Epiphany
III (Mark 1: 14-20)
Repent
and believe the Good News
Good news seldom sells.
Bad news not only sells it can be used to instill
fear and manipulate people.
There was an abundance of bad news in the religion
of the first century. Most if not all of the sects of Judaism taught that the
purpose of religion was to help people avoid God’s wrath and earn God’s favor.
The means to accomplish this was the Law. It was
based on the Ten Commandments as well as the 606 additional laws Moses recorded
during his lifetime. It was expanded by religious scholars to a large
complicated system of thousands and thousands of rules and regulations.
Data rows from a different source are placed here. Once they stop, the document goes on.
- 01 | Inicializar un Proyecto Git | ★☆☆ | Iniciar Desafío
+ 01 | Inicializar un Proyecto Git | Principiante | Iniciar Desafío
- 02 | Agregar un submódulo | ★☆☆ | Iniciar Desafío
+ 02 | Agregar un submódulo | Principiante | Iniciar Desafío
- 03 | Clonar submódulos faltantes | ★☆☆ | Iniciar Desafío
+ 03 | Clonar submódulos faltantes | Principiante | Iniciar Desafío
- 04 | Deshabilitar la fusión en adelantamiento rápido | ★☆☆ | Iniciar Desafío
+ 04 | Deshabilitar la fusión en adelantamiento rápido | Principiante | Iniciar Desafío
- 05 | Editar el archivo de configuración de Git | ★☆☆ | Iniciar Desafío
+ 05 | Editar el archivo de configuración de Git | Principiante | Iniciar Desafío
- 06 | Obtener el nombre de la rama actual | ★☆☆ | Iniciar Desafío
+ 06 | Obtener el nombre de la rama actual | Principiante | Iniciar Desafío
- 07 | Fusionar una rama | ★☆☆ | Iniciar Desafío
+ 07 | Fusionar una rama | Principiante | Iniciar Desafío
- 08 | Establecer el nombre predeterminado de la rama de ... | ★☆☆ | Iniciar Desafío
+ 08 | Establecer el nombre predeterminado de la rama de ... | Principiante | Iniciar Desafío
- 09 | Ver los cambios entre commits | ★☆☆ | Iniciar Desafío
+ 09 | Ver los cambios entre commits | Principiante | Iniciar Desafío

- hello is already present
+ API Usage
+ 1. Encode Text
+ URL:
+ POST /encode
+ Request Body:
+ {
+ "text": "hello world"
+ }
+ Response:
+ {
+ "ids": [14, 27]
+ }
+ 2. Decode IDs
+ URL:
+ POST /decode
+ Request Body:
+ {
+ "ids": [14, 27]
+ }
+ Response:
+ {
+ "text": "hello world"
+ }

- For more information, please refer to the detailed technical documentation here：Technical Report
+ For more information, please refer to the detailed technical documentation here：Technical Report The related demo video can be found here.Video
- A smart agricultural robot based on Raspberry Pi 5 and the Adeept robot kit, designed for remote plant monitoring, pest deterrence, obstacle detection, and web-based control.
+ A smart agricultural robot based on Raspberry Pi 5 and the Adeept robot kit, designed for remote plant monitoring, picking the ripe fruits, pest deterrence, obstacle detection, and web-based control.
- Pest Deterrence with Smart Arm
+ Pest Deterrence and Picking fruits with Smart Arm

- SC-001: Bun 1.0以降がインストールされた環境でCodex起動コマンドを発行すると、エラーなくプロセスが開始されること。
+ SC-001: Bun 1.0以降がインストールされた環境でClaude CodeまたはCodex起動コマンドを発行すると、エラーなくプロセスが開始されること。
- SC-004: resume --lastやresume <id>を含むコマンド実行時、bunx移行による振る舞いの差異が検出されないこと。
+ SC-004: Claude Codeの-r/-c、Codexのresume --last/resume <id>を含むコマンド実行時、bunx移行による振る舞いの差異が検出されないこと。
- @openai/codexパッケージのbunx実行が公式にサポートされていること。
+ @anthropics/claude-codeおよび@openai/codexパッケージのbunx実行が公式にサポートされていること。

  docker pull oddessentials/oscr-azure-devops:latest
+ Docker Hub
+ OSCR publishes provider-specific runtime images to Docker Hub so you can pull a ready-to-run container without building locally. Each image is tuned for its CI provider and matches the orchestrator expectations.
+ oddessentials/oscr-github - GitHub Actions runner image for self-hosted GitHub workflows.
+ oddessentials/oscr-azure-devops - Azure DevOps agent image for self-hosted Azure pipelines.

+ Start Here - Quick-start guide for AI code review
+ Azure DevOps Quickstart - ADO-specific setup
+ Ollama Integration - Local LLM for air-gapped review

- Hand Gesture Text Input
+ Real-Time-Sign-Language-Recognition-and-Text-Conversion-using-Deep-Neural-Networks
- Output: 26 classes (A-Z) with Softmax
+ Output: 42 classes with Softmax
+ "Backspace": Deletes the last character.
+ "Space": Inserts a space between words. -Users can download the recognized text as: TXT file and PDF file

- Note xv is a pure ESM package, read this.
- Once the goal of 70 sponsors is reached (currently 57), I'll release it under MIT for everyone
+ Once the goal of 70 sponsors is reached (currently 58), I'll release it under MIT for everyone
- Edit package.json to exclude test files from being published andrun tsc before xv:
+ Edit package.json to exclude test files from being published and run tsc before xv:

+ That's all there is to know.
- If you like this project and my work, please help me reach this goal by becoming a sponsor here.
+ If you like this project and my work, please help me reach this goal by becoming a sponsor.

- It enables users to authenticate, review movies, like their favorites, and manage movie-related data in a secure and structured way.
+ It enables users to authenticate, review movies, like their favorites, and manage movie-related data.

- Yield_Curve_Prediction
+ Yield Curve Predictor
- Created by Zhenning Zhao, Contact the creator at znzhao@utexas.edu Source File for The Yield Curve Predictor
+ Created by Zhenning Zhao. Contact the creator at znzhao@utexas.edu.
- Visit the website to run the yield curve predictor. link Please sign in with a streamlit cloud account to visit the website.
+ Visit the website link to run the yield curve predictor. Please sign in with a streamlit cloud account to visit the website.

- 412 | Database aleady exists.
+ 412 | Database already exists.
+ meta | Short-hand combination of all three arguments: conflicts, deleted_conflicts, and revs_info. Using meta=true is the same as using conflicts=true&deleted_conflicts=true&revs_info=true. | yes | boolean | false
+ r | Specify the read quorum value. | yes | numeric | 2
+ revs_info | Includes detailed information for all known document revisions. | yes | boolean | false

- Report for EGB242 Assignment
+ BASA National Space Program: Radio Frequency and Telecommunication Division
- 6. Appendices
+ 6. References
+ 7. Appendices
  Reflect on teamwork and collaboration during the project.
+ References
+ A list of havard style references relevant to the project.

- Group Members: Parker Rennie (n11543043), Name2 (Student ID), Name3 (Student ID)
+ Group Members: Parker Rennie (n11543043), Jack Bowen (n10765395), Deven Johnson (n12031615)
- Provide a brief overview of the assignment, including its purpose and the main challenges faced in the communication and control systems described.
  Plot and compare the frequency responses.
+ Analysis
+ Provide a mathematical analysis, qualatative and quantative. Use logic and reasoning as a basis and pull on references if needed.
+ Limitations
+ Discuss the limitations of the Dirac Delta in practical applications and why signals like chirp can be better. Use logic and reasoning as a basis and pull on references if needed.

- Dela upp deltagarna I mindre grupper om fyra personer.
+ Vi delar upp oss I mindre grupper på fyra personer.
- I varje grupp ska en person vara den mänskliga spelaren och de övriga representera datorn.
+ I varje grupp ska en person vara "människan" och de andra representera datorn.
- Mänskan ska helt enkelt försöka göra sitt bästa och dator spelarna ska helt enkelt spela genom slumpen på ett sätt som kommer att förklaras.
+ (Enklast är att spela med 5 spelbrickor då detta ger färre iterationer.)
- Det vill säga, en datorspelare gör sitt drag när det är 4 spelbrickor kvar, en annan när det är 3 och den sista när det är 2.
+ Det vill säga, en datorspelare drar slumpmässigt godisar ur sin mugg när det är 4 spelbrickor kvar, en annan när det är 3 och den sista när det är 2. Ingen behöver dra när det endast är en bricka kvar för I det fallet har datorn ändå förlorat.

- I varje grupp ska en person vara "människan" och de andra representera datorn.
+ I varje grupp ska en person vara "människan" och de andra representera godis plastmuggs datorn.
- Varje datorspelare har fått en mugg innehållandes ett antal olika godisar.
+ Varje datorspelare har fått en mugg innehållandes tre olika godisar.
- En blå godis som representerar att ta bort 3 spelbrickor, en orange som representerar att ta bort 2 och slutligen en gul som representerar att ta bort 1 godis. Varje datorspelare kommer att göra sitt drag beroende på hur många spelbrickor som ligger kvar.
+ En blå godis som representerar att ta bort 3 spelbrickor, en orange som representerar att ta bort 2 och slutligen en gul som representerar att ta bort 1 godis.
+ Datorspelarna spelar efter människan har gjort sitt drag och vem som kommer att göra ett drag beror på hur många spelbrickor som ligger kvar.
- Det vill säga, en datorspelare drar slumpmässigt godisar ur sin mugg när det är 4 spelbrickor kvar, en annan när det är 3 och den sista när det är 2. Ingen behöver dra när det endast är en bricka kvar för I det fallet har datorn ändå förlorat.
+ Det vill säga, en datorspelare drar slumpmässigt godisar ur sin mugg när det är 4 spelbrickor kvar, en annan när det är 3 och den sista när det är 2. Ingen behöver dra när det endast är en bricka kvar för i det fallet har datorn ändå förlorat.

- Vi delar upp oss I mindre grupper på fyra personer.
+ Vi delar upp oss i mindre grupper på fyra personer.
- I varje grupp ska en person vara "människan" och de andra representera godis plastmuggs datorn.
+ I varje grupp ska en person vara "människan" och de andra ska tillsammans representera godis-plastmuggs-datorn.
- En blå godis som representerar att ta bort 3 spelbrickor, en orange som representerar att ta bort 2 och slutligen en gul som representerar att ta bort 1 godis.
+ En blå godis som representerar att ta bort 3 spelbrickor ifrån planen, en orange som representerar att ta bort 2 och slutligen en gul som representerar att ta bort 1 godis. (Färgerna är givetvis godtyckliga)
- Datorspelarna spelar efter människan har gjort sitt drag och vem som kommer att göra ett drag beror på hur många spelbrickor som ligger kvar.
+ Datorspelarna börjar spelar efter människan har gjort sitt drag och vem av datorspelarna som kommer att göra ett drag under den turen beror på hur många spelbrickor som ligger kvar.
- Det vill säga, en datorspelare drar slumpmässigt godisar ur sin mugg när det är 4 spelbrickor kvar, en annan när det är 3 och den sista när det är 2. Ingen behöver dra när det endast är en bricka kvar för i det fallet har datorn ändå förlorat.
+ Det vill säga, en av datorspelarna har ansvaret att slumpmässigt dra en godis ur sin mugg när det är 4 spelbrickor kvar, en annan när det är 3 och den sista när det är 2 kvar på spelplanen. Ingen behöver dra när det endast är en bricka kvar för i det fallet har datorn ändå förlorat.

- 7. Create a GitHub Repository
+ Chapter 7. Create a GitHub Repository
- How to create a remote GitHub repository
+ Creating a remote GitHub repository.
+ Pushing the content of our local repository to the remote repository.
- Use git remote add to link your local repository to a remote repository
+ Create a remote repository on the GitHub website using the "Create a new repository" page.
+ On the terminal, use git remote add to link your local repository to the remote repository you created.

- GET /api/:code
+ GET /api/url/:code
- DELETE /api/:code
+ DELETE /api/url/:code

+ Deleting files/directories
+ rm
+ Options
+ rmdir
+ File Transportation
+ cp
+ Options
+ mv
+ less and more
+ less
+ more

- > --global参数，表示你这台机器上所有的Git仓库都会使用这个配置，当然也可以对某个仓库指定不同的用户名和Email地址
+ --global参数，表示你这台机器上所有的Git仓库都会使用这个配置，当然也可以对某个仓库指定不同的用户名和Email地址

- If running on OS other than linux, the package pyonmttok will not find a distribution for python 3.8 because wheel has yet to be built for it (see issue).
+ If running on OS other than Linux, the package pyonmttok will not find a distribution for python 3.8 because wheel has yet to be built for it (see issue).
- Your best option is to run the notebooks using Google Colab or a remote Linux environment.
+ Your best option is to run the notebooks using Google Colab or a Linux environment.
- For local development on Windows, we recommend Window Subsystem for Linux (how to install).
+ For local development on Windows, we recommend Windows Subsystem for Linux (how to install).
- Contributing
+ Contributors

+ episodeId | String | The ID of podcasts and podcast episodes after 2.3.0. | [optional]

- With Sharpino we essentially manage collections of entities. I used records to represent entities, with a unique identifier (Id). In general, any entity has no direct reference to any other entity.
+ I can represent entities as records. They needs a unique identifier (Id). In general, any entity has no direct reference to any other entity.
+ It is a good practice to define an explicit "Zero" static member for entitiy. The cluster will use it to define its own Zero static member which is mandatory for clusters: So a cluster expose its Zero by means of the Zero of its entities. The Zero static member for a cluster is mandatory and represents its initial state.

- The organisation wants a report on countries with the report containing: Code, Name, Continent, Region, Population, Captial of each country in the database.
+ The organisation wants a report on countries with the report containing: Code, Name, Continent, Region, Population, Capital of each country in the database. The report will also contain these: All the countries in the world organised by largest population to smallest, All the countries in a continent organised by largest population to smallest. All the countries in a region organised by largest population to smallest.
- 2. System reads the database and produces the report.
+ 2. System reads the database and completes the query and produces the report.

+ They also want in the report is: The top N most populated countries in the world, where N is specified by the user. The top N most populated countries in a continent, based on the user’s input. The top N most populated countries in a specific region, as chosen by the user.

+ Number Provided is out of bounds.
That kind of a system required religious lawyers to
interpret the law, religious courts to make judgments, religions police to
enforce and an all-encompassing council, the Sanhedrin, to administer the
system. The religion of the day said: follow these laws and we guarantee God
will give you good things. Break these laws and we will punish you to
administer God’s wrath. The great fear in law based religion is that if the
righteous fail to punish the unrighteous then God’s wrath will fall on them as
well.
Jesus never disputed the holiness of the law. He
also never said: follow these laws in order to gain God’s favor and avoid God’s
wrath. Jesus had a very different message: follow me.
This message is the Good News that God is real, God
is personal, God is love, God is Jesus Christ. It is a unique message. No other
prophet or religious teacher has said this. They speak of following a law, a
set of spiritual disciplines or a pattern of rituals. Only Jesus says: follow
me. Only Jesus says: repent and believe the Good News.
The Good News is the real presence of God incarnate
in Jesus Christ.
The bad news, from which we need to repent, is the
human tendency to create God in our own image. The Bible describes two basic
results from this choice. One is a religion of rigid, inflexible uncompromising
beliefs and laws. The other is the lack of all standards, boundaries and structures.
What these approaches share in common is the erosion of civility, kindness and
compassion in society as a result of the assertion of self-will through pride.
Jesus offers a different way. It is the middle way
of grace through faith in love.
It is the way that invites us to give up our demands
and fears and judgments by entering into a personal relationship with the
living God.
In the context of that personal relationship the law
becomes a tutor and a guide. Our focus is on using the law in union with the
Holy Spirit to discern where we need to seek divine help to transform our
particular sins back into their original virtues. The Good News liberates. The
bad news enslaves.
The Good News helps us to grow, transform and build.
The bad news gives us permission to judge, condemn and destroy. The Kingdom of God is a set of relationships
we create and nurture in union with God.
The Kingdom of God is not something we impose by law
and by force. As we grow into the Kingdom by grace through faith we become the change
people long for and thirst for.
People came to Jesus because he told them the Good
News that God is universal unconditional love. People followed Jesus because he
showed them a new way of living in relationship with God and other people.
People received the gift of Jesus as they came to understand that Jesus is the
real presence of God reaching out to all people everywhere with the Good News
that God is with us and God is for us.
Jesus asks us today to surrender judgment and
condemnation of others as well as ourselves. Jesus asks us to receive the reality
of God as Good News for us and for all people everywhere.